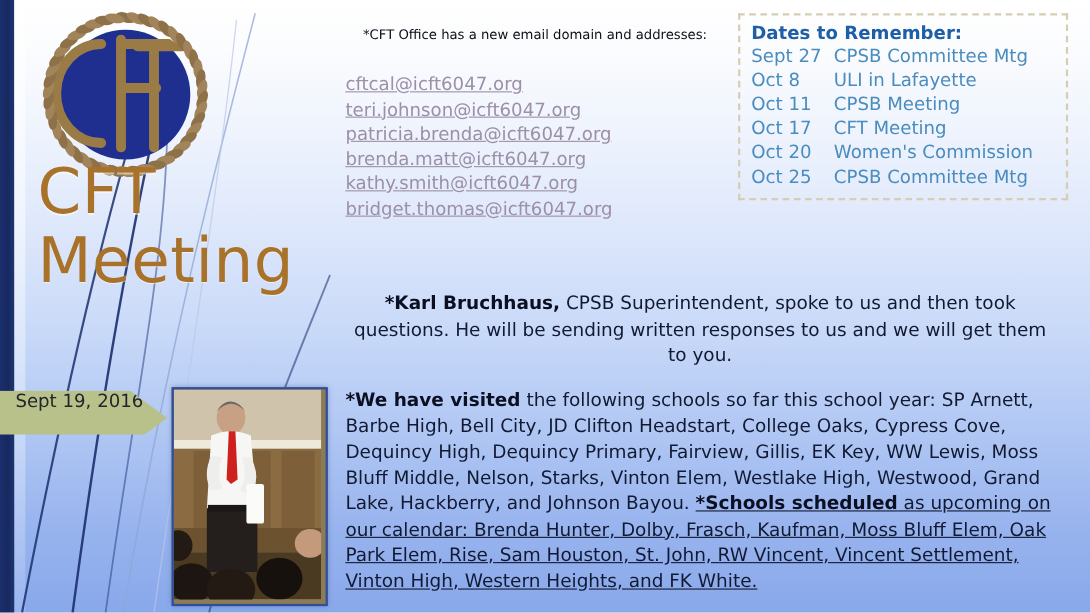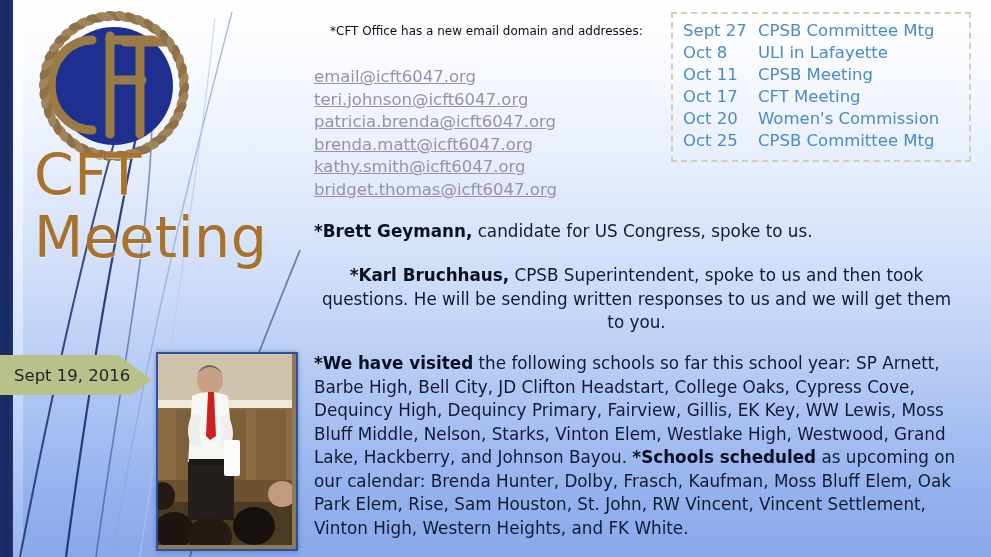--- a/index.html
+++ b/index.html
@@ -250,6 +250,7 @@
     </div>
 
     <div class="dates-box">
+      <div class="dates-title">Dates to Remember:</div>
       <div class="date-row">
         <span class="d">Sept 27</span>
         <span class="e">CPSB Committee Mtg</span>

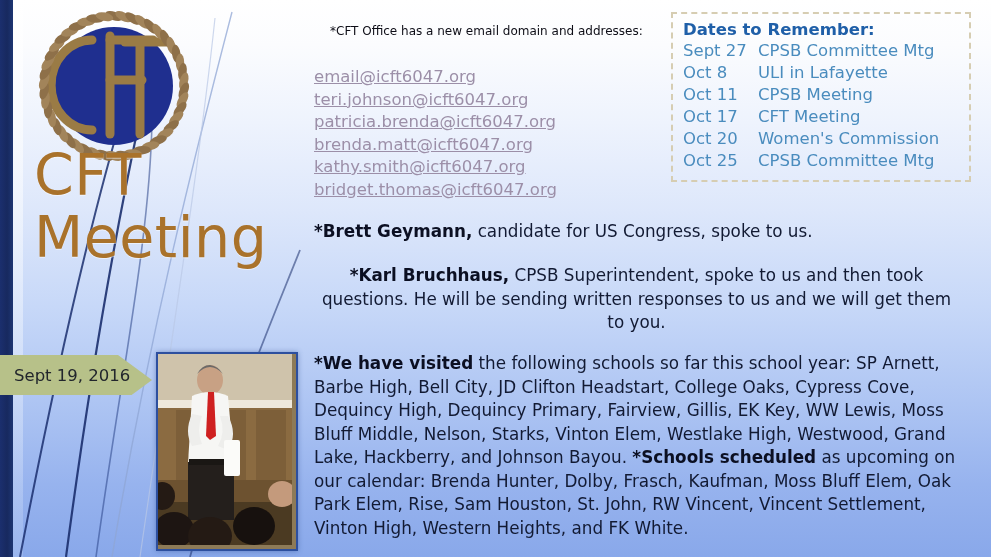--- a/index.html
+++ b/index.html
@@ -241,7 +241,7 @@
     <div class="head-note">*CFT Office has a new email domain and addresses:</div>
 
     <div class="emails">
-      <a href="#">email@icft6047.org</a>
+      <a href="#">cftcal@icft6047.org</a>
       <a href="#">teri.johnson@icft6047.org</a>
       <a href="#">patricia.brenda@icft6047.org</a>
       <a href="#">brenda.matt@icft6047.org</a>

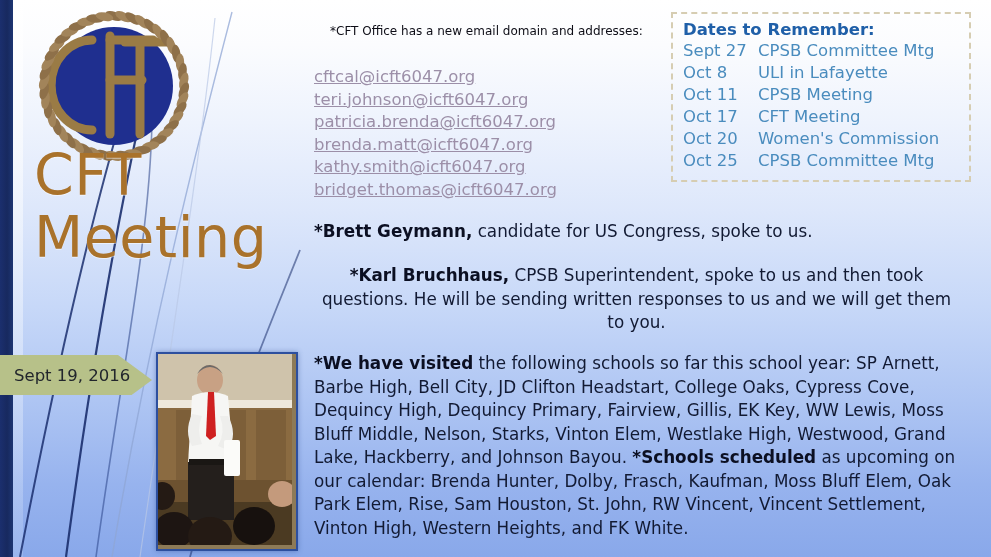--- a/index.html
+++ b/index.html
@@ -277,9 +277,6 @@
       </div>
     </div>
 
-    <div class="para p1">
-      <b>*Brett Geymann,</b><span> candidate for US Congress, spoke to us.</span>
-    </div>
 
     <div class="para p2">
       <b>*Karl Bruchhaus,</b><span> CPSB Superintendent, spoke to us and then took questions.  He will be sending written responses to us and we will get them to you.</span>

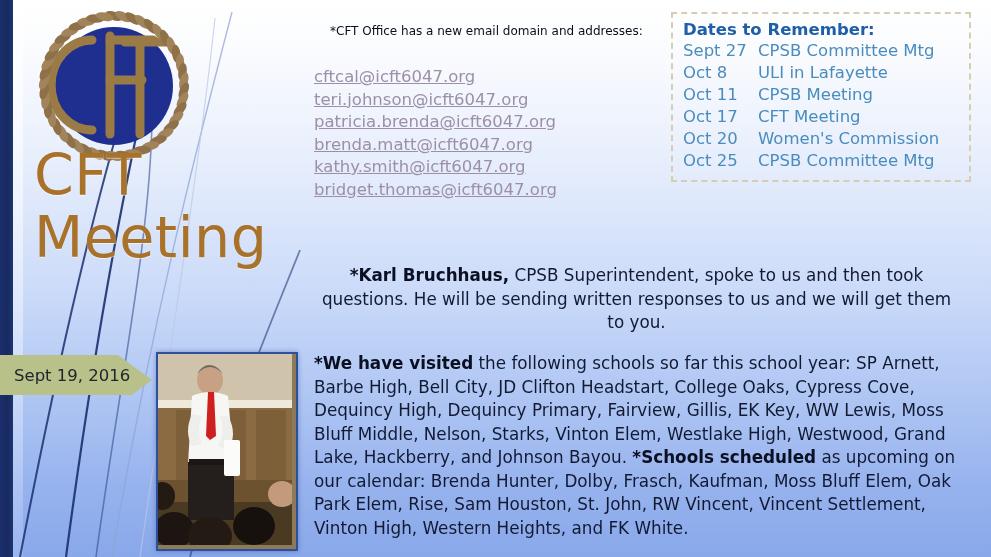--- a/index.html
+++ b/index.html
@@ -51,7 +51,7 @@
     position:absolute;left:0px;top:355px;width:152px;height:40px;
     background:#b7c189;
     clip-path:polygon(0 0, 118px 0, 152px 25px, 118px 50px, 0 50px);
-    display:flex;align-items:center;
+    display:flex;align-items:flex-start;
   }
   .date-banner span{
     display:block;padding-left:14px;

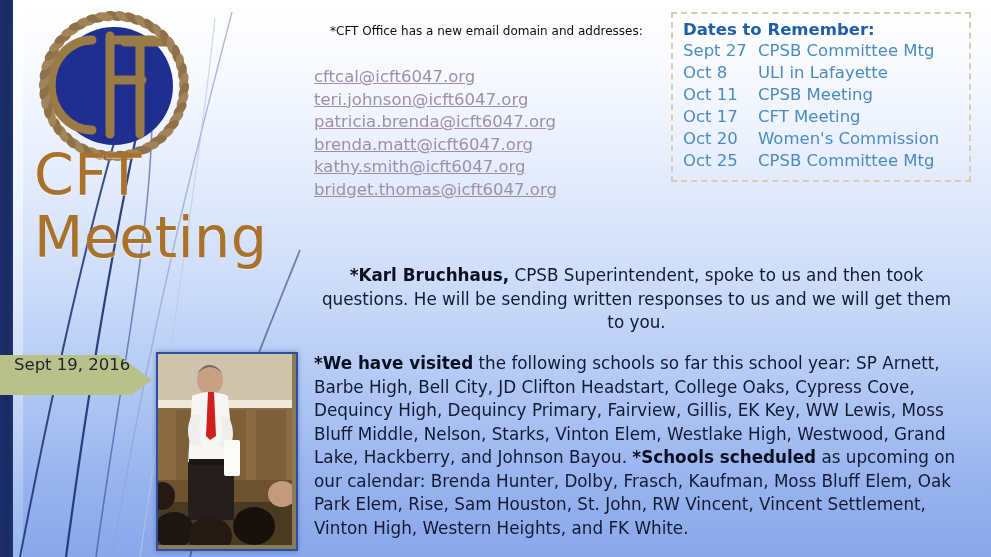--- a/index.html
+++ b/index.html
@@ -108,7 +108,7 @@
   .p1{top:220px;}
   .p2{top:264px;text-align:center;}
   .p3{top:352px;}
-  .p3b{margin-top:0;}
+  .p3b{margin-top:0;text-decoration:underline;}
 </style>
 </head>
 <body>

● ● ● ● ●

• Task:
Go through the material above and print all of it exactly, except the pictures.

• Solution for this problem:
--- a/index.html
+++ b/index.html
@@ -250,6 +250,7 @@
     </div>
 
     <div class="dates-box">
+      <div class="dates-title">Dates to Remember:</div>
       <div class="date-row">
         <span class="d">Sept 27</span>
         <span class="e">CPSB Committee Mtg</span>

--- a/index.html
+++ b/index.html
@@ -241,7 +241,7 @@
     <div class="head-note">*CFT Office has a new email domain and addresses:</div>
 
     <div class="emails">
-      <a href="#">email@icft6047.org</a>
+      <a href="#">cftcal@icft6047.org</a>
       <a href="#">teri.johnson@icft6047.org</a>
       <a href="#">patricia.brenda@icft6047.org</a>
       <a href="#">brenda.matt@icft6047.org</a>

--- a/index.html
+++ b/index.html
@@ -277,9 +277,6 @@
       </div>
     </div>
 
-    <div class="para p1">
-      <b>*Brett Geymann,</b><span> candidate for US Congress, spoke to us.</span>
-    </div>
 
     <div class="para p2">
       <b>*Karl Bruchhaus,</b><span> CPSB Superintendent, spoke to us and then took questions.  He will be sending written responses to us and we will get them to you.</span>

--- a/index.html
+++ b/index.html
@@ -51,7 +51,7 @@
     position:absolute;left:0px;top:355px;width:152px;height:40px;
     background:#b7c189;
     clip-path:polygon(0 0, 118px 0, 152px 25px, 118px 50px, 0 50px);
-    display:flex;align-items:center;
+    display:flex;align-items:flex-start;
   }
   .date-banner span{
     display:block;padding-left:14px;

--- a/index.html
+++ b/index.html
@@ -108,7 +108,7 @@
   .p1{top:220px;}
   .p2{top:264px;text-align:center;}
   .p3{top:352px;}
-  .p3b{margin-top:0;}
+  .p3b{margin-top:0;text-decoration:underline;}
 </style>
 </head>
 <body>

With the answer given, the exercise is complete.